La variante sudafricana del Covid-19 è conosciuta con la sigla 501.V2 ed è caratterizzata da una carica virale particolarmente alta che aumenta di molto il riscio di contagio. Questa mutazione è stata rilevata in quasi 200 campioni raccolti da oltre 50 diverse strutture sanitarie del Sudafrica. Proprio nel continente afircano è stato identificato per la prima volta, precisamente è stato al Nelson Mandela Bay che gli scienziati hanno scoperto questa nuova variante del virus SARS-CoV-2.
Cos’è la variante sudafricana del Covid?
La variante sudafricana e la variante inglese sono nate sepraratemente, ma entrambe presentano la medesima nella proteina Spike. Ricordiamo che questa proteina è quelle che il virus impiega per attaccare le cellule presenti nel corpo umano. Entrambe le mutazioni, nonostante le origini differenti, hanno un’enorme carica virale. Il tasso di trasmissione potrebbe arrivare a crescere addirittura del 70% rispetto al ceppo originario del Coronavirus.
Gli studi svolti fino a questo momento hanno escluso che il ceppo sudafricano possa essere più pericoloso, infatti sembra che chi viene contagato da questa variante non abbia sintomi più gravi. Ricordiamo che le mutazioni del virus SARS-CoV-2 sono milioni in quanto trattandosi di un virus pandemico le variazioni si moltiplicano milioni di volte e non solo nell’uomo. Il Covid-19 infatti può infettare anche mammiferi e poi tornare all’uomo in forme diverse.

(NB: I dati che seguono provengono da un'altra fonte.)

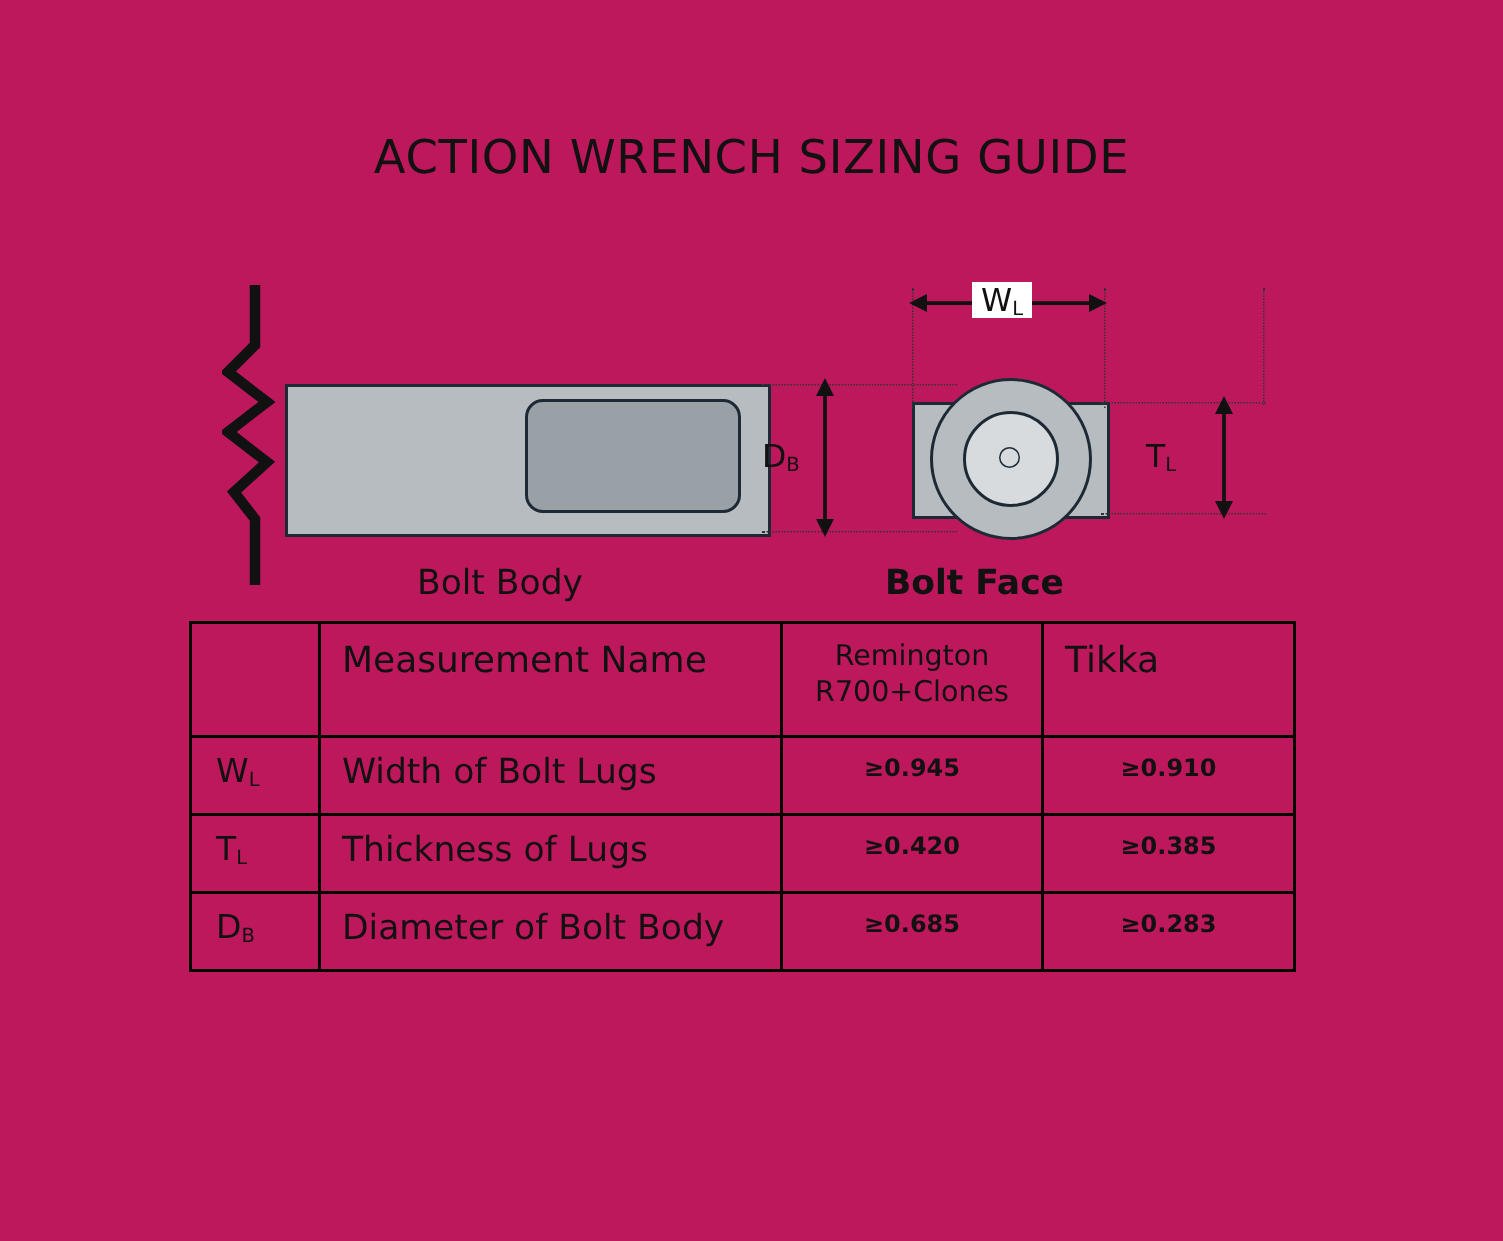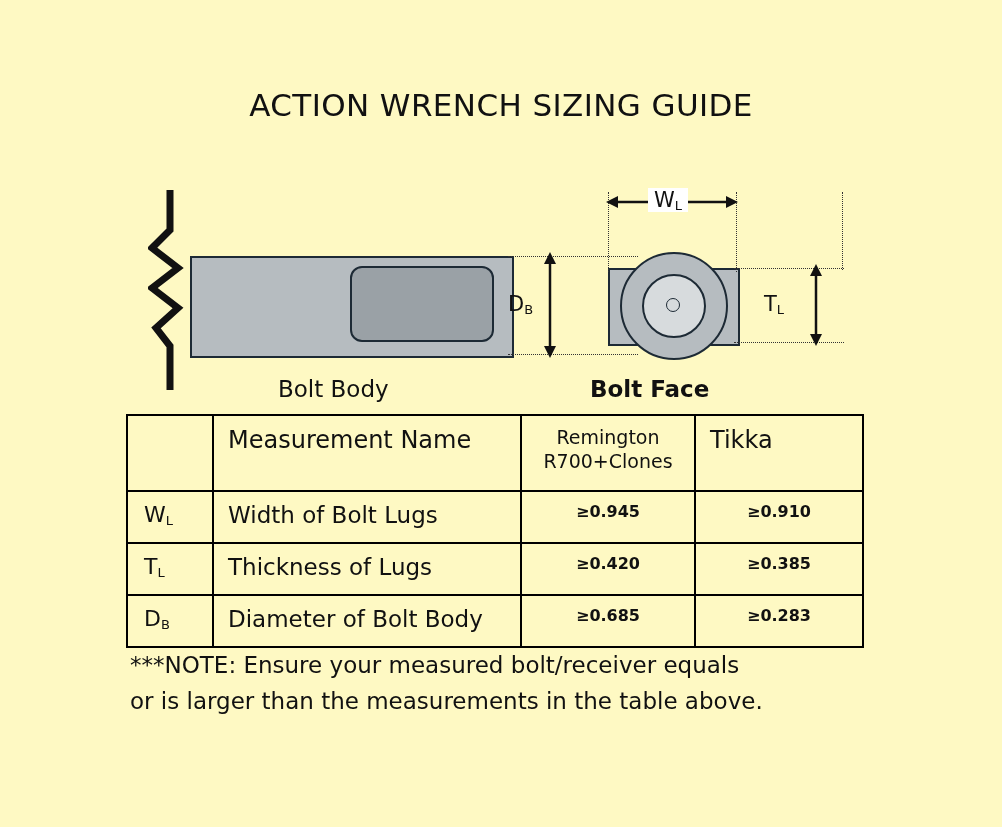"ACTION WRENCH SIZING GUIDE" #page { background: #fef9c3 -> #be185d }
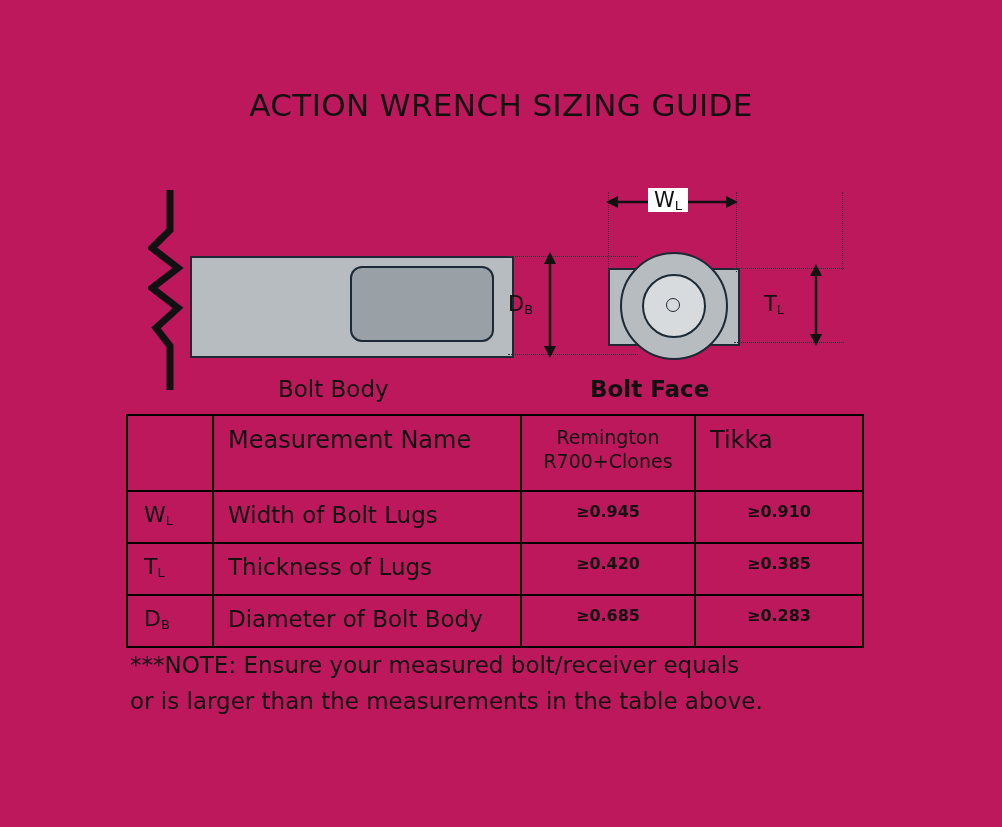"***NOTE: Ensure your measured" div.note { html: <div> <div>***NOTE: Ensure your measured bolt/receiver equals</div> <div>or is larger than the measurements in the table above.</div> </div> -> none }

L’efficacia del vaccino anti-Covid non sembra essere minata dalle numerose varianti in circolazione. Infatti, i vaccini progettati fino a questo momento non dovrebbero avere difficoltà per questo tipo di mutazioni. Le case farmaceutiche stanno comunque facendo numerosi studi e test di controllo. In alcuni studi preliminari, la University of Texas Medical Branch è stata in grado di dimostrare che gli anticorpi che neutralizzano il ceppo più comune del virus sono stati in grado anche di neutralizzare i ceppi che presentano le mutazioni più conosciute.